Preface

Organoids are miniature in vitro 3D models that mimic the near-physiological structure and function of the respective tissues and organs. Organoid bioengineering is a transdisciplinary approach that uses stem cells' capacity to self-renew, differentiate into several lineages, and self-organize into organoids. Using organoid bioengineering, scientists have employed induced pluripotent stem cells (iPSCs), embryonic stem cells (ESCs), and tissue-resident adult stem cells (ASCs) to generate these tiny tissue replicas. Several research teams have developed endodermal, mesodermal, and ectodermal organoids by manipulating stem cells in vitro. Numerous organoids may now be created, including those of the kidney, brain, lung, colon, intestine, breast, retina, and liver. Given the gap between animal-based models and human disease pathology, a paradigm change was required to simulate human diseases accurately. The 3D human organoid platform provides an unmatched opportunity to develop better models and get a more profound knowledge of human pathophysiology. Organoids provide information on human disease-related processes, such as disease-specific signaling alterations, cell-cell interactions, therapeutic target identification, therapeutic screening, and discovery.

Organoid technology has been used to model diseases across different organ systems, drug screening, and regenerative medicine. Recent advances, including the development of the novel organoid platform, engineering organoid complexity, disease modeling, introducing pathological aspects together, and drug discovery, have provided a ray of hope for human-specific therapeutic discovery. Patient-derived tumor organoids may be created from individual patients, and biobank, and used for therapeutic screening and personalized treatment. Significant progress is made toward large-scale organoid production. Novel technologies like high-resolution 3D imaging, genome editing, hybrid culture techniques, single-cell transcriptomics, microfluidics, organ on a chip, 3D printing, nanotechnology, and other cutting-edge technologies facilitate the development of physiologically accurate human disease models.

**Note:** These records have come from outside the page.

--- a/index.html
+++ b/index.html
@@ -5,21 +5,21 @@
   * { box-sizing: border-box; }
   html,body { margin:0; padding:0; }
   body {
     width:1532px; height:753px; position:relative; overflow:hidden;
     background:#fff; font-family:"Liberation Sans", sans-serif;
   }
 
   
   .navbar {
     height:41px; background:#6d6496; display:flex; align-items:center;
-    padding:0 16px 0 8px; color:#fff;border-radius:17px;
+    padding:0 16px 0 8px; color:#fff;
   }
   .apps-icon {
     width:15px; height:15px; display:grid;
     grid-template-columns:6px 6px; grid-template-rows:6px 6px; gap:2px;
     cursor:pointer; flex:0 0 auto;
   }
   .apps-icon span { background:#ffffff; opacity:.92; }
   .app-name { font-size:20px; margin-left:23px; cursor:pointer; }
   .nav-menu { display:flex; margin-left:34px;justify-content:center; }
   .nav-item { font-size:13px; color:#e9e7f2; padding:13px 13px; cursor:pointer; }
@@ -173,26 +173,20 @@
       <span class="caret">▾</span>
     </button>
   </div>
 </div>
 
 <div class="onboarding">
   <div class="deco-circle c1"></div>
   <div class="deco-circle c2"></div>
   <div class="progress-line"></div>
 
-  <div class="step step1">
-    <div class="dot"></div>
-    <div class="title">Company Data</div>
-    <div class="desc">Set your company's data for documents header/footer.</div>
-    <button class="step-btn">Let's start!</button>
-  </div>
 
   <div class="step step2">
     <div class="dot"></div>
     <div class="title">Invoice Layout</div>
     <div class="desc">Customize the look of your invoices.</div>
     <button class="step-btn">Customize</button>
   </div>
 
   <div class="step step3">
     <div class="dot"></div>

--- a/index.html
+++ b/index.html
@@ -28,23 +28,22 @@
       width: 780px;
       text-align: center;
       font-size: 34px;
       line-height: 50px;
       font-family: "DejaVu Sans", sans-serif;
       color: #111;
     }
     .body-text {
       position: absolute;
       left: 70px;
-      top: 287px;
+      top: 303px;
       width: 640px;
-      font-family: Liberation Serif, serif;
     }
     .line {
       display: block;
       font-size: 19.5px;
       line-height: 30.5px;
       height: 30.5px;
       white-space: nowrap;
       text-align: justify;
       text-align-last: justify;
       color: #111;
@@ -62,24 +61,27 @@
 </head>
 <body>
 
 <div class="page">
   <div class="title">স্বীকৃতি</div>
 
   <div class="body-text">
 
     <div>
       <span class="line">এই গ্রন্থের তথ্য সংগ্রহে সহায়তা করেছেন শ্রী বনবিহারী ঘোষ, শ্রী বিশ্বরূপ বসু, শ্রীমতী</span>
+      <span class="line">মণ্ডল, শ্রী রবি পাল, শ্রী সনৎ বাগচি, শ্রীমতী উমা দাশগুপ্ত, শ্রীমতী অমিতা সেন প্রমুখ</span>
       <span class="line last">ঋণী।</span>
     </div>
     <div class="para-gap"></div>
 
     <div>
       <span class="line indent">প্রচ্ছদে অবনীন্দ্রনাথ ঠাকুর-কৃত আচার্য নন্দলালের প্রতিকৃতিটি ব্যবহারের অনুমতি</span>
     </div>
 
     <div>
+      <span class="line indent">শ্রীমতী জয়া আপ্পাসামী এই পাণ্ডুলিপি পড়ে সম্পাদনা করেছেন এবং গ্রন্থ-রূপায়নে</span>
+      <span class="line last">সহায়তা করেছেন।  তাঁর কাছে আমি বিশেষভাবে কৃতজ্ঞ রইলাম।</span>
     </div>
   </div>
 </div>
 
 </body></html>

Significant numbers of animal-based preclinical studies leading to human clinical trials fail due to safety or efficacy concerns, raising the question of whether animal experiments can truly aid in the development of effective therapies and at what cost. Numerous alternatives, such as in vitro human-specific 3D microphysiological systems such as organoids and microfluidic-based organs-on-a-chip that closely mimic human physiology and architecture, have enabled cutting-edge animal-free research. Although optimistic, these technologies have not yet attained their summit, and a complete substitution of animal-based experiments may take decades. Scientists believe that addressing the obstacles of appropriate validation, proper standards, development of protocols for large-scale production, funding, regulatory rules, and ethical issues may enhance the use of human biology-based models, thereby improving the lives of humans and animals. In an endeavor to reduce animal dependence, in late December 2022, President Joseph Biden signed a law that novel therapeutics no longer require animal experimentation. After eight decades of medication safety regulation, this long-awaited action could help end animal experimentation and make therapeutic interventions that are tangible and effective. The purpose of these chapters is to shed light on the developing resources

addressing the concepts of organoids and disease models, including cancer. This book focuses on organ-specific organoids and disease modeling.